Unitary Pseudogene PROMOTER

Q:
I am trying to find an example of a unitary pseudogene whose
promoter is known to be mutated as well and therefore the gene is
definitely non-functional. I can find articles stating there are many
examples of unitary pseudogenes in humans (e.g. Vitamin C) but none
seem to mention the promoter. Any thoughts?

A:
Our analyses compiled a number of activity features associated with pseudogenes (e.g. transcription, presence of functional Pol2 and TF binding sites in the upstream region, presence of open chromatin) that are available in online. Please see https://www.ncbi.nlm.nih.gov/pubmed/22951037 (http://pseudogene.org/psidr/ ) and https://www.ncbi.nlm.nih.gov/pubmed/25157146 (http://pseudogene.org/psicube/) for the functional characterisation of pseudogenes. In particular the unitary pseudogenes that do not have transcription, Pol2 and TF binding sites should be the ones to look at and to check the conservation or not of the promoter region.

Zebrafish pseudogenes

Q:
I have a question regarding Zebrafish pseudogenes.

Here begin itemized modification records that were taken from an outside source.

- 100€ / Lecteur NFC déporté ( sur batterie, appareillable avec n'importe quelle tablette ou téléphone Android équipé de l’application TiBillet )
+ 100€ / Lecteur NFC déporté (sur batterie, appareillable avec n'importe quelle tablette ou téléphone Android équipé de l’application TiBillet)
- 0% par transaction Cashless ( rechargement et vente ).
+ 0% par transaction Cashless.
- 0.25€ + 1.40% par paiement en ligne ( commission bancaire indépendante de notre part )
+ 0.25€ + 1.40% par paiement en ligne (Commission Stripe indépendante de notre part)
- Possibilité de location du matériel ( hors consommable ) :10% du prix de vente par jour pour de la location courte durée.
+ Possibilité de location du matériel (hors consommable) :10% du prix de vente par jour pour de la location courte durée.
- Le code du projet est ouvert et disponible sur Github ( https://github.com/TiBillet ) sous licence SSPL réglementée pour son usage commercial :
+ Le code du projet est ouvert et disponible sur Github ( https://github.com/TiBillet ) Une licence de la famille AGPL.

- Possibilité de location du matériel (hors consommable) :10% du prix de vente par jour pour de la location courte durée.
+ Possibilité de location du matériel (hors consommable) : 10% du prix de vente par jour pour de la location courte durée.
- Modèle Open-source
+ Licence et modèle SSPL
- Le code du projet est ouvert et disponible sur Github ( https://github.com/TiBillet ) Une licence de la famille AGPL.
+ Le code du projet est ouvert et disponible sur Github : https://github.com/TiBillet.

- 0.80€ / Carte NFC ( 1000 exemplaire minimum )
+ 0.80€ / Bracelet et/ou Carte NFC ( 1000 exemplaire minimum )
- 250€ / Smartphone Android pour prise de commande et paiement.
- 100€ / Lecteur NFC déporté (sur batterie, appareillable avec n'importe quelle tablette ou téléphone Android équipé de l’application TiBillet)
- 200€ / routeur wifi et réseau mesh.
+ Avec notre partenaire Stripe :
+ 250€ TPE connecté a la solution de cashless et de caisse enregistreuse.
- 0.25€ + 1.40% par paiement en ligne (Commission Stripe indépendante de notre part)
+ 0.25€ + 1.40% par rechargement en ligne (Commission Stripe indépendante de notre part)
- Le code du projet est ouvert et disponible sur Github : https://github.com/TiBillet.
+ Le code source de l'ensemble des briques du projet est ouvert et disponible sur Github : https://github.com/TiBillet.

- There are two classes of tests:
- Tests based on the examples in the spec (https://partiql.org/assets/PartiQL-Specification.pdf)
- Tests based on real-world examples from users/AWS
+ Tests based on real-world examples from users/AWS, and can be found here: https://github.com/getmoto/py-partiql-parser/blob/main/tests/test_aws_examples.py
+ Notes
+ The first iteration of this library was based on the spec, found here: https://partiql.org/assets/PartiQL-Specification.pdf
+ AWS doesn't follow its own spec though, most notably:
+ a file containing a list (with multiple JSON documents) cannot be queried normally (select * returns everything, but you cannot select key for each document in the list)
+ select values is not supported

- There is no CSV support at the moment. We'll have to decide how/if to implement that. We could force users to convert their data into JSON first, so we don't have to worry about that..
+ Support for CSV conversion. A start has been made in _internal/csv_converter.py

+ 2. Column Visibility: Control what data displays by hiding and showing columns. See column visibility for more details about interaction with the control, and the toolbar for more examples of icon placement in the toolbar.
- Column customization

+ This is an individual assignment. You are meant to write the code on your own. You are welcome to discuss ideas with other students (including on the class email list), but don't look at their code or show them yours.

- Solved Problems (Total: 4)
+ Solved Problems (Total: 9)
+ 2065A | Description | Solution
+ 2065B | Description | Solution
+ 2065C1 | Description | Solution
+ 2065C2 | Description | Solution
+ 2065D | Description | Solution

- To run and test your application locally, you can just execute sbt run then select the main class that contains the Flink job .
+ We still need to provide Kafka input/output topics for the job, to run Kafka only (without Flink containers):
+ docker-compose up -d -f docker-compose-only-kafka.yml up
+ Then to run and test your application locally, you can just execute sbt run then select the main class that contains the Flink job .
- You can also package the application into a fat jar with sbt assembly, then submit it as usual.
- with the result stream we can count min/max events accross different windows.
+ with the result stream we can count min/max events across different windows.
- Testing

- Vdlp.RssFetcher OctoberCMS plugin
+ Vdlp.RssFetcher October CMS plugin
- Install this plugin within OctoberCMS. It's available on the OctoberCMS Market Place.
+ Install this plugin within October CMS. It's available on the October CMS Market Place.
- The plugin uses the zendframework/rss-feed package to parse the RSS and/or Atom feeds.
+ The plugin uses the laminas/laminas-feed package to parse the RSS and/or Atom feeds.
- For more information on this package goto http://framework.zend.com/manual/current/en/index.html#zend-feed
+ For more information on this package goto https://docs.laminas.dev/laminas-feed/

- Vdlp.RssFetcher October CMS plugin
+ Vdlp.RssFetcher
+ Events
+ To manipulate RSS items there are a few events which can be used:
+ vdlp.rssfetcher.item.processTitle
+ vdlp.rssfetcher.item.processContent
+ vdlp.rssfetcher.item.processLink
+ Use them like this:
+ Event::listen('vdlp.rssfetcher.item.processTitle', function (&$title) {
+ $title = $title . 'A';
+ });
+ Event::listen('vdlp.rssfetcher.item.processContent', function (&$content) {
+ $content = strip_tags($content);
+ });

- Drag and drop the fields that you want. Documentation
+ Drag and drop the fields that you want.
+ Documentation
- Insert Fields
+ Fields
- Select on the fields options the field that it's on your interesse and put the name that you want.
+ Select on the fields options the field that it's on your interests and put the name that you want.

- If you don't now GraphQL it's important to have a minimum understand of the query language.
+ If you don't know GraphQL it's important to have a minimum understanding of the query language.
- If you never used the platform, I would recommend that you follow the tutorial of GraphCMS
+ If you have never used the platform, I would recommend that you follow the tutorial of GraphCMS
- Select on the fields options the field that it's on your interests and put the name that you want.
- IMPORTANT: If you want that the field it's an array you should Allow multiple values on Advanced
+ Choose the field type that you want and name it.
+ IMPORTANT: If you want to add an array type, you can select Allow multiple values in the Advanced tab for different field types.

I searched few
zebrafish genes to check if they have any pseudogenes existing in the
pseudogene.org, I found that there are 15779 zebrafish pseudogenes.
But when I read the nature reference that you mentioned in your blog
has total 154 zebrafish pseudogenes! Could you please let me know how
can one see those 154 pseudogenes, if I want to know whether my genes
of interest having pseudogenes or not?

A:
Pseudogene.org provides a set of pseudogenes resulted from automatic annotation. Zebrafish is a peculiar genome. It was subjected to numerous large scale genome duplication and thus is full of repeats. As such the automatic annotation overstates the number of pseudogenes present. We followed up the automatic annotation with manual curation that resulted in a subsequent much smaller number of pseudogenes. The continuous improvements in the genome annotation result in further improvements in pseudogenes annotation. I attach here the latest set of zebrafish pseudogenes.

problem in PseudoPipe

Q:
I tried to run the software PseudoPipe
(http://pseudogene.org/DOWNLOADS/pipeline_codes/ppipe.tar.gz) using the
example as following:
./pseudopipe.sh ~/bin/pgenes/ppipe_output/caenorhabditis_elegans_62_220a
~/bin/pgenes/ppipe_input/caenorhabditis_elegans_62_220a/dna/dna_rm.fa
/home/liuhui/bin/pgenes/ppipe_input/caenorhabditis_elegans_62_220a/dna/Caenorhabditis_elegans.WS220.62.dna.chromosome.%s.fa
~/bin/pgenes/ppipe_input/caenorhabditis_elegans_62_220a/pep/Caenorhabditis_elegans.WS220.62.pep.fa
/home/liuhui/bin/pgenes/ppipe_input/caenorhabditis_elegans_62_220a/mysql/chr%s_exLocs
0

And I got the output in the attachment and attfollowing lines in the screen:
Making directories
Copying sequences
Fomatting the DNAs
Preparing the blast jobs
Finished blast
Processing blast output
Finished processing blast output
Running Pseudopipe on both strands
Working on M strand
sh: 1: source: Permission denied
Finished Pseudopipe on strand M
Working on P strand
sh: 1: source: Permission denied
Finished Pseudopipe on strand P
Generating final results
find:
`/home/liuhui/bin/pgenes/ppipe_output/caenorhabditis_elegans_62_220a/pgenes/minus/pgenes’:
No such file or directory
find:
`/home/liuhui/bin/pgenes/ppipe_output/caenorhabditis_elegans_62_220a/pgenes/plus/pgenes’:
No such file or directory
gzip:
/home/liuhui/bin/pgenes/ppipe_output/caenorhabditis_elegans_62_220a/pgenes/*/pgenes/*.all.fa:
No such file or directory
Finished generating pgene full alignment
Finished running Pseudopipe

Could you please help me in solving the problem?

A:
Looks like you have permission problems. The script tries to source the file setenvPipelineVars that you will find in /home/liuhui/bin/pgenes/ppipe_output/caenorhabditis_elegans_62_220a/pgenes/minus and /home/liuhui/bin/pgenes/ppipe_output/caenorhabditis_elegans_62_220a/pgenes/plus . If you open that file you’ll see a couple of export functions and from the look of it I would guess that you do not have rights to export to the Path. So I suggest you get admin rights and run as root.